Code change snippets
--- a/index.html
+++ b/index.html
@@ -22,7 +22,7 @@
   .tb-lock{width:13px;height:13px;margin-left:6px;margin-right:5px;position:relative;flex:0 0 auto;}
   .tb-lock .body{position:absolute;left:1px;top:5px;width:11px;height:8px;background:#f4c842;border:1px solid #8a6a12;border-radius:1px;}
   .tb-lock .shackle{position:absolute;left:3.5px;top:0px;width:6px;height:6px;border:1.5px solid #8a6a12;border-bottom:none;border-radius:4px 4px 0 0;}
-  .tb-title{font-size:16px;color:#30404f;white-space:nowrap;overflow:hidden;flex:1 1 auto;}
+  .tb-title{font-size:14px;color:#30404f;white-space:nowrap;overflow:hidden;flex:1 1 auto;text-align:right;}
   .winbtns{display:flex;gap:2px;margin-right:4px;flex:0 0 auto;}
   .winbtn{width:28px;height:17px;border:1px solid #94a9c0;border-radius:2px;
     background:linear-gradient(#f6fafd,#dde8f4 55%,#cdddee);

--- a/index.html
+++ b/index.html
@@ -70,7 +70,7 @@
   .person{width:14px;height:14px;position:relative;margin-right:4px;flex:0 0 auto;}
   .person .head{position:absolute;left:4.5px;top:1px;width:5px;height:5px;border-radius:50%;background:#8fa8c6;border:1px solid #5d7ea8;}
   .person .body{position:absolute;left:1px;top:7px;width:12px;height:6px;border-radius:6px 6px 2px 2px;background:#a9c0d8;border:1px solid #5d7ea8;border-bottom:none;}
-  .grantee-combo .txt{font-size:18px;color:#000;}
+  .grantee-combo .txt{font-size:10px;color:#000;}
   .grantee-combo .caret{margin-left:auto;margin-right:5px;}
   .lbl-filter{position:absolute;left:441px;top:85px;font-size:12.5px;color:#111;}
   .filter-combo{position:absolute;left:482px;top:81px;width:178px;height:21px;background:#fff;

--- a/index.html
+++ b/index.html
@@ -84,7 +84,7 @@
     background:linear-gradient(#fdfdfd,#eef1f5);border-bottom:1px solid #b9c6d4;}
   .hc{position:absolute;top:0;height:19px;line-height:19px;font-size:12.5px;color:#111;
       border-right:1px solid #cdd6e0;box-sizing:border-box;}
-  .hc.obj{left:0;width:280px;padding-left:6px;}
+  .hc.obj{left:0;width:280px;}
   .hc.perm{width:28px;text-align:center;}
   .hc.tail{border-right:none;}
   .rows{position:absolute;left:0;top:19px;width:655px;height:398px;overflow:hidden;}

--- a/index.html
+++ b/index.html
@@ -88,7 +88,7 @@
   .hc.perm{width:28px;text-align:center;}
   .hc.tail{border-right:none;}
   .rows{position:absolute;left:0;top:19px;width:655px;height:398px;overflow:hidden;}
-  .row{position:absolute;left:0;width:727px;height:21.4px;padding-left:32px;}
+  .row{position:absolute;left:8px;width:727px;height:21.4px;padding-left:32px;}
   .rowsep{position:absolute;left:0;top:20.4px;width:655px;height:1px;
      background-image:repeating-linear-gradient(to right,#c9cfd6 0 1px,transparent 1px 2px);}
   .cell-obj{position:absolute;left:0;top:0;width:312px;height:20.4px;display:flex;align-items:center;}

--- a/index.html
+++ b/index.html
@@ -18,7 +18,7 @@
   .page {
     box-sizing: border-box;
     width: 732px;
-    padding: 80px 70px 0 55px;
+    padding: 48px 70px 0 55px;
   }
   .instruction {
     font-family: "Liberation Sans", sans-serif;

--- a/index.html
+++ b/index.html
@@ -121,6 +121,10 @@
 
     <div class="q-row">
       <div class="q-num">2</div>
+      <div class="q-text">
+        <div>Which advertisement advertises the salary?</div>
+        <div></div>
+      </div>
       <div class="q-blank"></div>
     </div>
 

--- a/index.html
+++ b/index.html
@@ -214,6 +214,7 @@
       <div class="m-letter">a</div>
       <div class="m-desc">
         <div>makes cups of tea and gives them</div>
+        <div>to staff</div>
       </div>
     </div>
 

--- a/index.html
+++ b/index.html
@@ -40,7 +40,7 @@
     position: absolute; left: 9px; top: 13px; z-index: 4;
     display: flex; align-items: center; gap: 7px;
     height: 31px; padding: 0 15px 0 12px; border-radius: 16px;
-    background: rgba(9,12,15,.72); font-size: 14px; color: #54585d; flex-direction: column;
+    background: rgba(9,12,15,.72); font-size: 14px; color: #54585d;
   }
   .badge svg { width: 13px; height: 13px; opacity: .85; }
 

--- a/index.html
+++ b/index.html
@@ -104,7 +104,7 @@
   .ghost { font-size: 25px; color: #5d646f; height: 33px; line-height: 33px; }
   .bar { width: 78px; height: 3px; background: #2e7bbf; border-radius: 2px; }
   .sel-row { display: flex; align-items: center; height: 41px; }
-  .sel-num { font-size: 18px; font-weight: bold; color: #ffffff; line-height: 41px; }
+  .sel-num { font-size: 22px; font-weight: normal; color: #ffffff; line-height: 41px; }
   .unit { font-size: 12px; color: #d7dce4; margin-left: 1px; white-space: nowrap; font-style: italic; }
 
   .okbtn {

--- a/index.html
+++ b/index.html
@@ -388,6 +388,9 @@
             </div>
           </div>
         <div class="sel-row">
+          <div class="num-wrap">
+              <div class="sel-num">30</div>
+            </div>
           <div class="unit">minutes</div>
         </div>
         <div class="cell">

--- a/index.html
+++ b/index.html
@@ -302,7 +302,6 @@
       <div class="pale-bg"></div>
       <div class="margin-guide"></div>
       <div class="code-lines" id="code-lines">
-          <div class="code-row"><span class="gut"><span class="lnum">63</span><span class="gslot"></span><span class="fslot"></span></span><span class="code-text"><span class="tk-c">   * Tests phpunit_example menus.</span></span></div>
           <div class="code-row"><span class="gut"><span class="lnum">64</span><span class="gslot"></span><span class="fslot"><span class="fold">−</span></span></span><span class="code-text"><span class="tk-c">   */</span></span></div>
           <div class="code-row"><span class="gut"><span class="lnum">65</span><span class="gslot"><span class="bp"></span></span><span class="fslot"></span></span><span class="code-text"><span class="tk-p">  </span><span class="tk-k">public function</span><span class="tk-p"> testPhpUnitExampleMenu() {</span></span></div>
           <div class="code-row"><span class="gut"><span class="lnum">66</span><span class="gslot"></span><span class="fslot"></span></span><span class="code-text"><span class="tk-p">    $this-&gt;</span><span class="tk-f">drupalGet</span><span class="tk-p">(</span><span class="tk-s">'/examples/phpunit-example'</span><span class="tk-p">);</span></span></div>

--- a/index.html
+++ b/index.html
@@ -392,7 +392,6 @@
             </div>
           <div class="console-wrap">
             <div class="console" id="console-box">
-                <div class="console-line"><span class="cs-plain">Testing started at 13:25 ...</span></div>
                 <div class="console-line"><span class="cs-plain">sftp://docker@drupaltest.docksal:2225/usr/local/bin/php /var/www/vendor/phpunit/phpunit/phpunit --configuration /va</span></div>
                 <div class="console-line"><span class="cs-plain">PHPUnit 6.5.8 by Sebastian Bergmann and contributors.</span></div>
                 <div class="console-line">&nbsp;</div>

Aim of the exercise =
Set down all of the data above again, exactly.

Your solution =
--- a/index.html
+++ b/index.html
@@ -22,7 +22,7 @@
   .tb-lock{width:13px;height:13px;margin-left:6px;margin-right:5px;position:relative;flex:0 0 auto;}
   .tb-lock .body{position:absolute;left:1px;top:5px;width:11px;height:8px;background:#f4c842;border:1px solid #8a6a12;border-radius:1px;}
   .tb-lock .shackle{position:absolute;left:3.5px;top:0px;width:6px;height:6px;border:1.5px solid #8a6a12;border-bottom:none;border-radius:4px 4px 0 0;}
-  .tb-title{font-size:16px;color:#30404f;white-space:nowrap;overflow:hidden;flex:1 1 auto;}
+  .tb-title{font-size:14px;color:#30404f;white-space:nowrap;overflow:hidden;flex:1 1 auto;text-align:right;}
   .winbtns{display:flex;gap:2px;margin-right:4px;flex:0 0 auto;}
   .winbtn{width:28px;height:17px;border:1px solid #94a9c0;border-radius:2px;
     background:linear-gradient(#f6fafd,#dde8f4 55%,#cdddee);

--- a/index.html
+++ b/index.html
@@ -70,7 +70,7 @@
   .person{width:14px;height:14px;position:relative;margin-right:4px;flex:0 0 auto;}
   .person .head{position:absolute;left:4.5px;top:1px;width:5px;height:5px;border-radius:50%;background:#8fa8c6;border:1px solid #5d7ea8;}
   .person .body{position:absolute;left:1px;top:7px;width:12px;height:6px;border-radius:6px 6px 2px 2px;background:#a9c0d8;border:1px solid #5d7ea8;border-bottom:none;}
-  .grantee-combo .txt{font-size:18px;color:#000;}
+  .grantee-combo .txt{font-size:10px;color:#000;}
   .grantee-combo .caret{margin-left:auto;margin-right:5px;}
   .lbl-filter{position:absolute;left:441px;top:85px;font-size:12.5px;color:#111;}
   .filter-combo{position:absolute;left:482px;top:81px;width:178px;height:21px;background:#fff;

--- a/index.html
+++ b/index.html
@@ -84,7 +84,7 @@
     background:linear-gradient(#fdfdfd,#eef1f5);border-bottom:1px solid #b9c6d4;}
   .hc{position:absolute;top:0;height:19px;line-height:19px;font-size:12.5px;color:#111;
       border-right:1px solid #cdd6e0;box-sizing:border-box;}
-  .hc.obj{left:0;width:280px;padding-left:6px;}
+  .hc.obj{left:0;width:280px;}
   .hc.perm{width:28px;text-align:center;}
   .hc.tail{border-right:none;}
   .rows{position:absolute;left:0;top:19px;width:655px;height:398px;overflow:hidden;}

--- a/index.html
+++ b/index.html
@@ -88,7 +88,7 @@
   .hc.perm{width:28px;text-align:center;}
   .hc.tail{border-right:none;}
   .rows{position:absolute;left:0;top:19px;width:655px;height:398px;overflow:hidden;}
-  .row{position:absolute;left:0;width:727px;height:21.4px;padding-left:32px;}
+  .row{position:absolute;left:8px;width:727px;height:21.4px;padding-left:32px;}
   .rowsep{position:absolute;left:0;top:20.4px;width:655px;height:1px;
      background-image:repeating-linear-gradient(to right,#c9cfd6 0 1px,transparent 1px 2px);}
   .cell-obj{position:absolute;left:0;top:0;width:312px;height:20.4px;display:flex;align-items:center;}

--- a/index.html
+++ b/index.html
@@ -18,7 +18,7 @@
   .page {
     box-sizing: border-box;
     width: 732px;
-    padding: 80px 70px 0 55px;
+    padding: 48px 70px 0 55px;
   }
   .instruction {
     font-family: "Liberation Sans", sans-serif;

--- a/index.html
+++ b/index.html
@@ -121,6 +121,10 @@
 
     <div class="q-row">
       <div class="q-num">2</div>
+      <div class="q-text">
+        <div>Which advertisement advertises the salary?</div>
+        <div></div>
+      </div>
       <div class="q-blank"></div>
     </div>
 

--- a/index.html
+++ b/index.html
@@ -214,6 +214,7 @@
       <div class="m-letter">a</div>
       <div class="m-desc">
         <div>makes cups of tea and gives them</div>
+        <div>to staff</div>
       </div>
     </div>
 

--- a/index.html
+++ b/index.html
@@ -40,7 +40,7 @@
     position: absolute; left: 9px; top: 13px; z-index: 4;
     display: flex; align-items: center; gap: 7px;
     height: 31px; padding: 0 15px 0 12px; border-radius: 16px;
-    background: rgba(9,12,15,.72); font-size: 14px; color: #54585d; flex-direction: column;
+    background: rgba(9,12,15,.72); font-size: 14px; color: #54585d;
   }
   .badge svg { width: 13px; height: 13px; opacity: .85; }
 

--- a/index.html
+++ b/index.html
@@ -104,7 +104,7 @@
   .ghost { font-size: 25px; color: #5d646f; height: 33px; line-height: 33px; }
   .bar { width: 78px; height: 3px; background: #2e7bbf; border-radius: 2px; }
   .sel-row { display: flex; align-items: center; height: 41px; }
-  .sel-num { font-size: 18px; font-weight: bold; color: #ffffff; line-height: 41px; }
+  .sel-num { font-size: 22px; font-weight: normal; color: #ffffff; line-height: 41px; }
   .unit { font-size: 12px; color: #d7dce4; margin-left: 1px; white-space: nowrap; font-style: italic; }
 
   .okbtn {

--- a/index.html
+++ b/index.html
@@ -388,6 +388,9 @@
             </div>
           </div>
         <div class="sel-row">
+          <div class="num-wrap">
+              <div class="sel-num">30</div>
+            </div>
           <div class="unit">minutes</div>
         </div>
         <div class="cell">

--- a/index.html
+++ b/index.html
@@ -302,7 +302,6 @@
       <div class="pale-bg"></div>
       <div class="margin-guide"></div>
       <div class="code-lines" id="code-lines">
-          <div class="code-row"><span class="gut"><span class="lnum">63</span><span class="gslot"></span><span class="fslot"></span></span><span class="code-text"><span class="tk-c">   * Tests phpunit_example menus.</span></span></div>
           <div class="code-row"><span class="gut"><span class="lnum">64</span><span class="gslot"></span><span class="fslot"><span class="fold">−</span></span></span><span class="code-text"><span class="tk-c">   */</span></span></div>
           <div class="code-row"><span class="gut"><span class="lnum">65</span><span class="gslot"><span class="bp"></span></span><span class="fslot"></span></span><span class="code-text"><span class="tk-p">  </span><span class="tk-k">public function</span><span class="tk-p"> testPhpUnitExampleMenu() {</span></span></div>
           <div class="code-row"><span class="gut"><span class="lnum">66</span><span class="gslot"></span><span class="fslot"></span></span><span class="code-text"><span class="tk-p">    $this-&gt;</span><span class="tk-f">drupalGet</span><span class="tk-p">(</span><span class="tk-s">'/examples/phpunit-example'</span><span class="tk-p">);</span></span></div>

--- a/index.html
+++ b/index.html
@@ -392,7 +392,6 @@
             </div>
           <div class="console-wrap">
             <div class="console" id="console-box">
-                <div class="console-line"><span class="cs-plain">Testing started at 13:25 ...</span></div>
                 <div class="console-line"><span class="cs-plain">sftp://docker@drupaltest.docksal:2225/usr/local/bin/php /var/www/vendor/phpunit/phpunit/phpunit --configuration /va</span></div>
                 <div class="console-line"><span class="cs-plain">PHPUnit 6.5.8 by Sebastian Bergmann and contributors.</span></div>
                 <div class="console-line">&nbsp;</div>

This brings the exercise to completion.